**WORK INSTRUCTIONS**
Write out each line from the data below that includes the word "none".

Before-and-after change records
+ + +

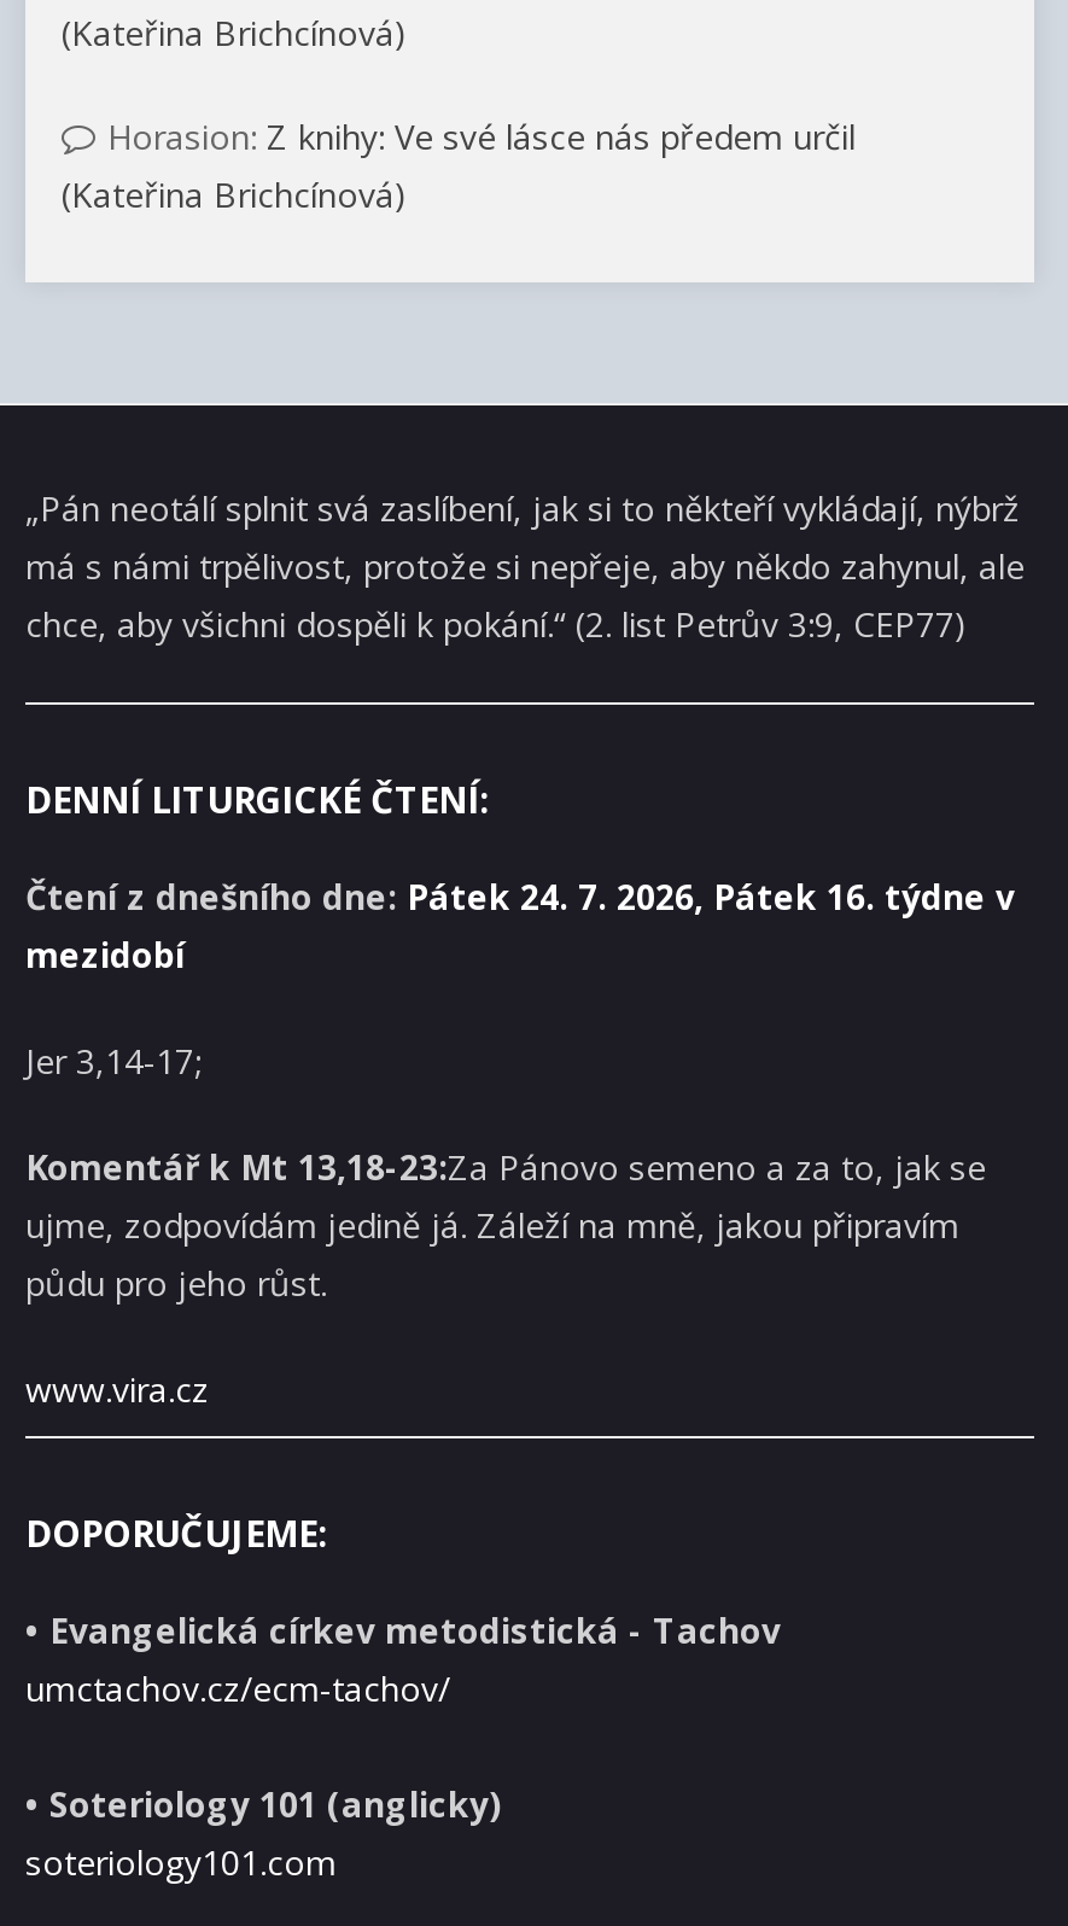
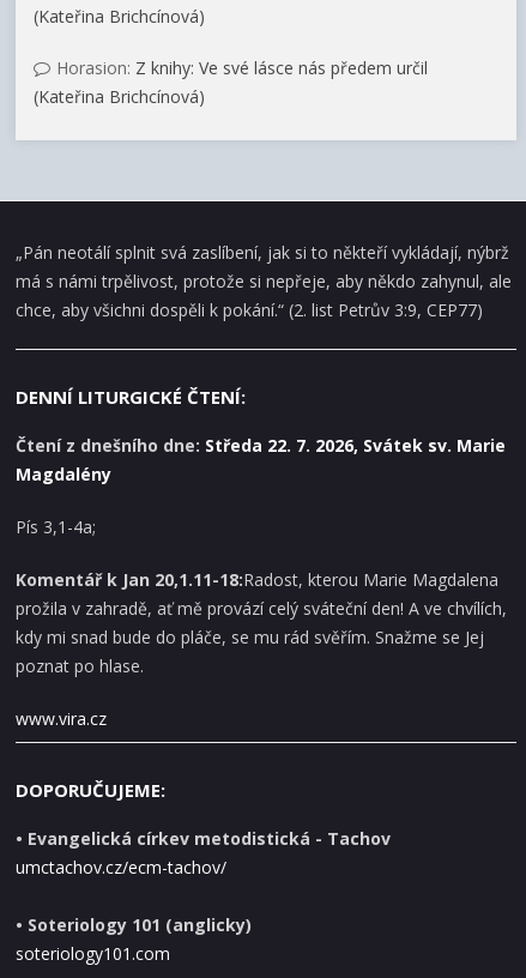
[25,874,1015,977] Čtení z dnešního dne: Pátek 24. 7. 2026, Pátek 16. týdne v | mezidobí -> [16,434,506,485] Čtení z dnešního dne: Středa 22. 7. 2026, Svátek sv. Marie | Magdalény
[25,1038,202,1084] Jer 3,14-17; -> [16,515,96,538] Pís 3,1-4a;
[25,1144,986,1306] Komentář k Mt 13,18-23:Za Pánovo semeno a za to, jak se | ujme, zodpovídám jedině já. Záleží na mně, jakou připravím | půdu pro jeho růst. -> [16,568,507,677] Komentář k Jan 20,1.11-18:Radost, kterou Marie Magdalena | prožila v zahradě, ať mě provází celý sváteční den! A ve chvílích, | kdy mi snad bude do pláče, se mu rád svěřím. Snažme se Jej | poznat po hlase.

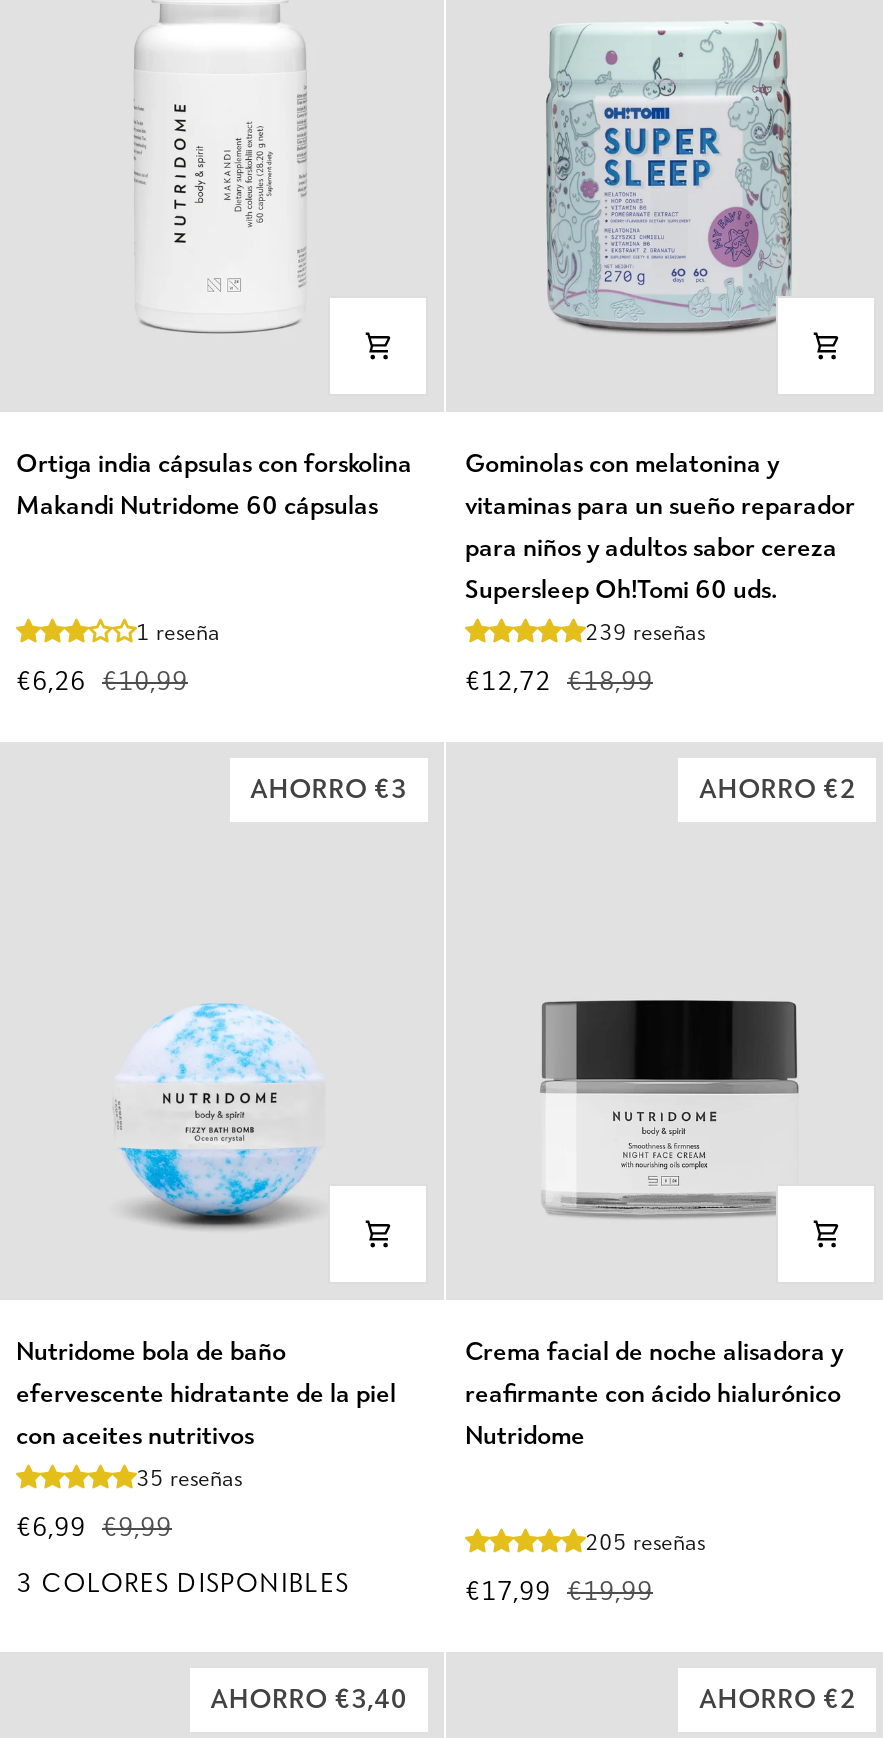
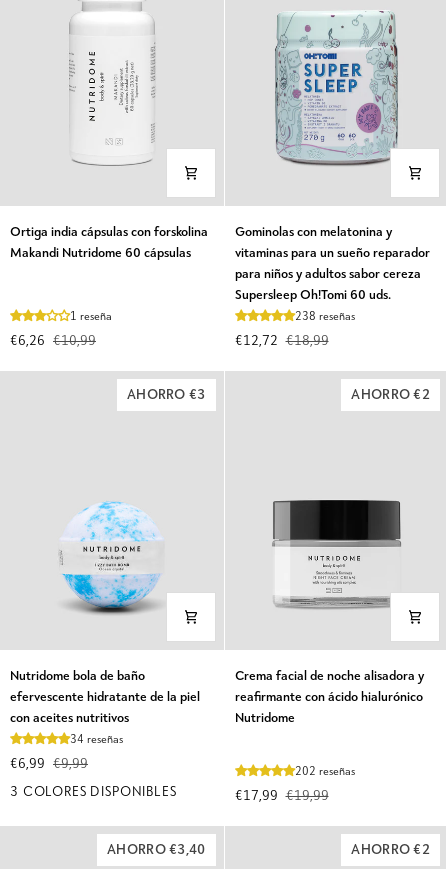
[585,622,705,646] 239 reseñas -> [294,311,354,323] 238 reseñas
[136,1468,242,1492] 35 reseñas -> [70,734,123,746] 34 reseñas
[585,1532,705,1556] 205 reseñas -> [294,766,354,778] 202 reseñas

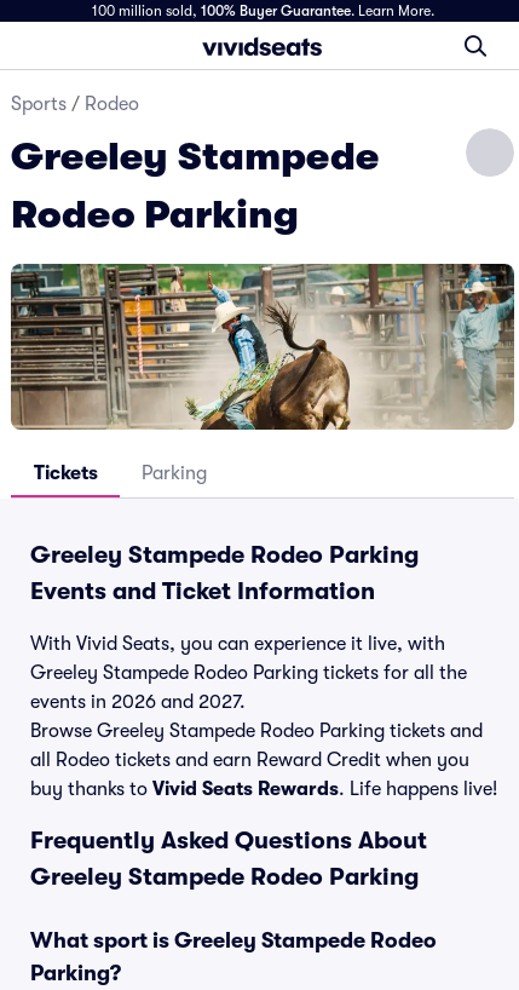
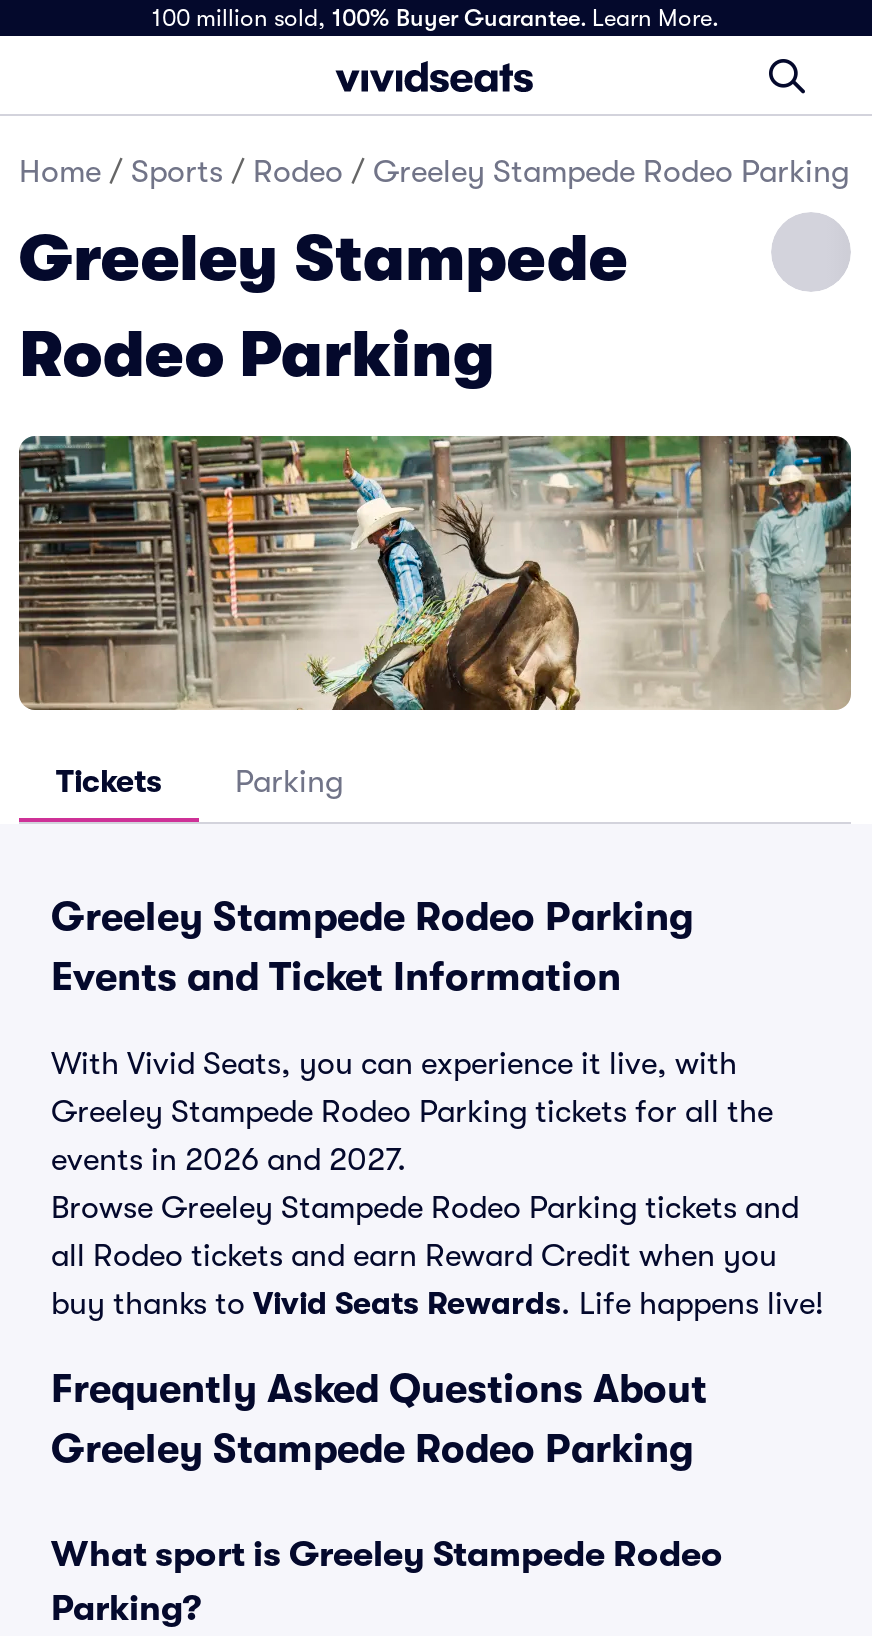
[11,93,139,115] Sports / Rodeo -> [19,154,849,190] Home / Sports / Rodeo / Greeley Stampede Rodeo Parking

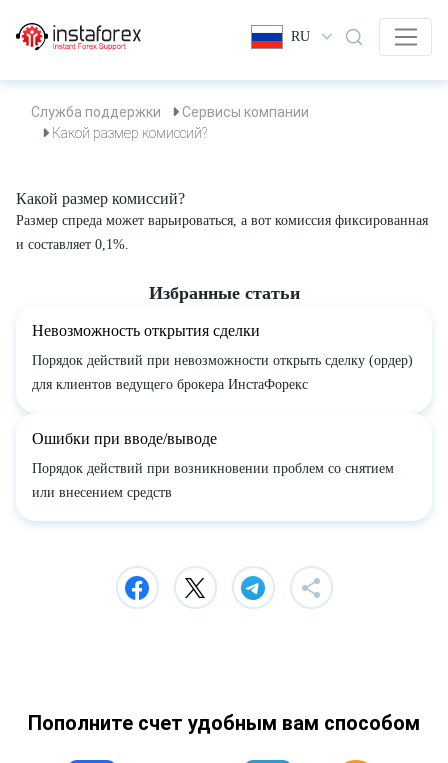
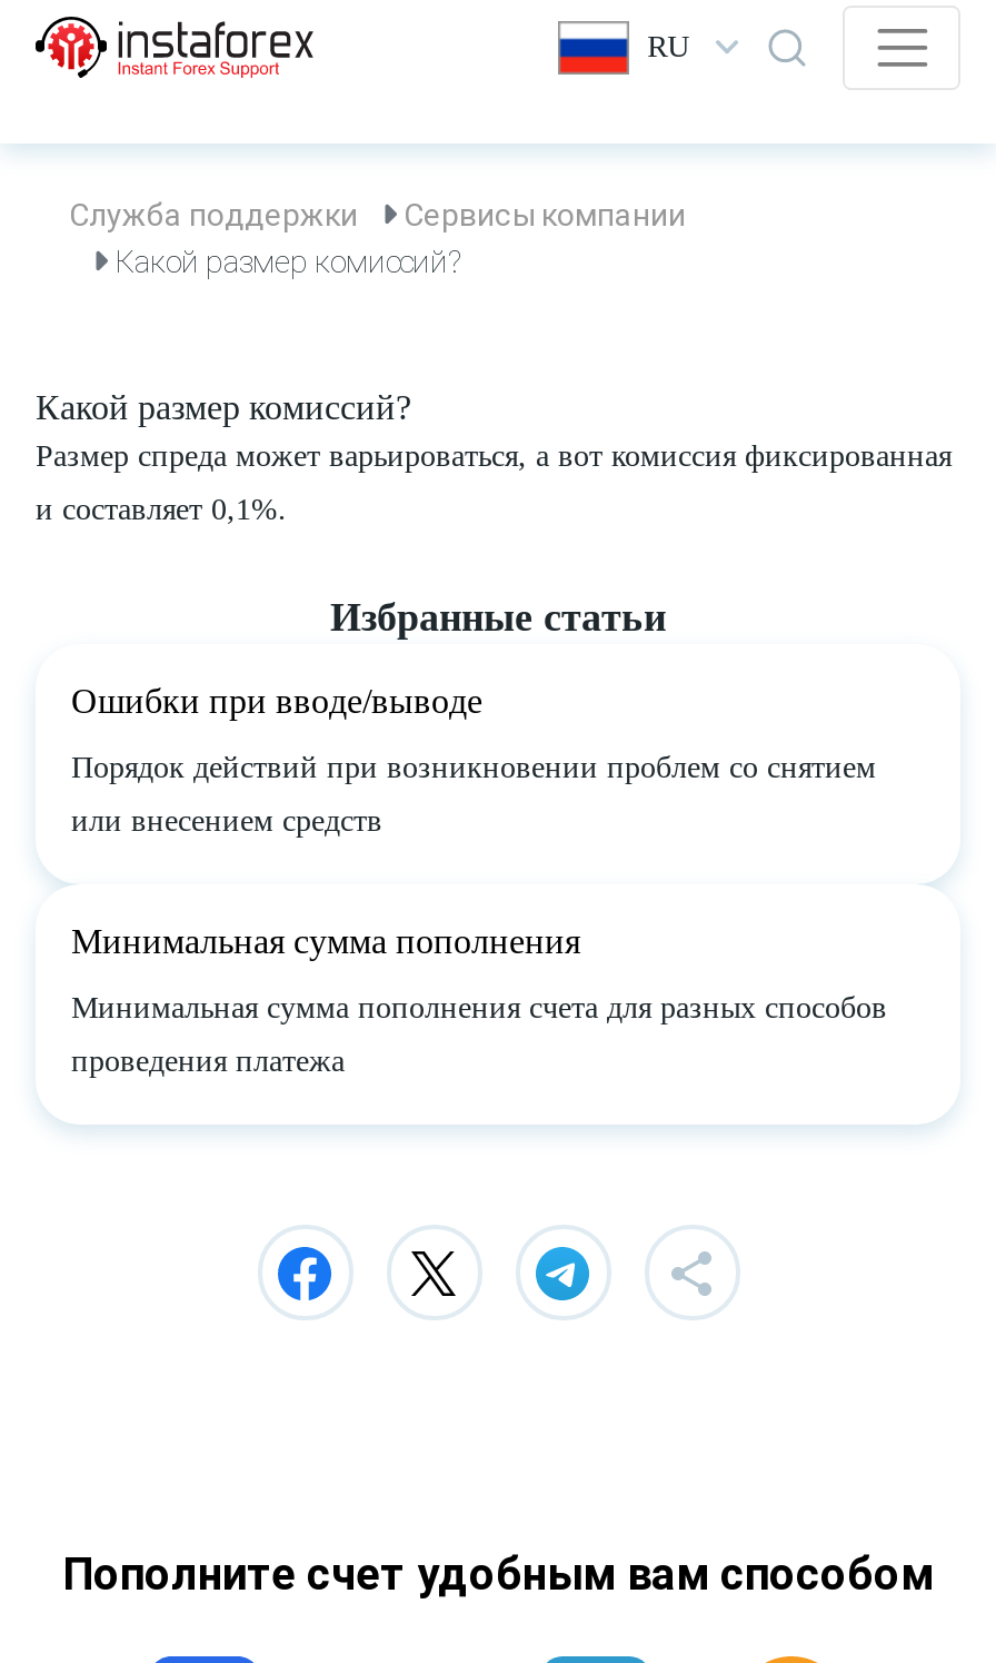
[32,322,413,392] Невозможность открытия сделки | Порядок действий при невозможности открыть сделку (ордер) | для клиентов ведущего брокера ИнстаФорекс -> none
moved [32,430,394,500] -> [71,682,876,838]: Ошибки при вводе/выводе | Порядок действий при возникновении проблем со снятием | или внесением средств
none -> [71,922,887,1078] Минимальная сумма пополнения | Минимальная сумма пополнения счета для разных способов | проведения платежа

+ + +

**RESULT FOR THIS TASK**
[32,322,413,392] Невозможность открытия сделки | Порядок действий при невозможности открыть сделку (ордер) | для клиентов ведущего брокера ИнстаФорекс -> none
none -> [71,922,887,1078] Минимальная сумма пополнения | Минимальная сумма пополнения счета для разных способов | проведения платежа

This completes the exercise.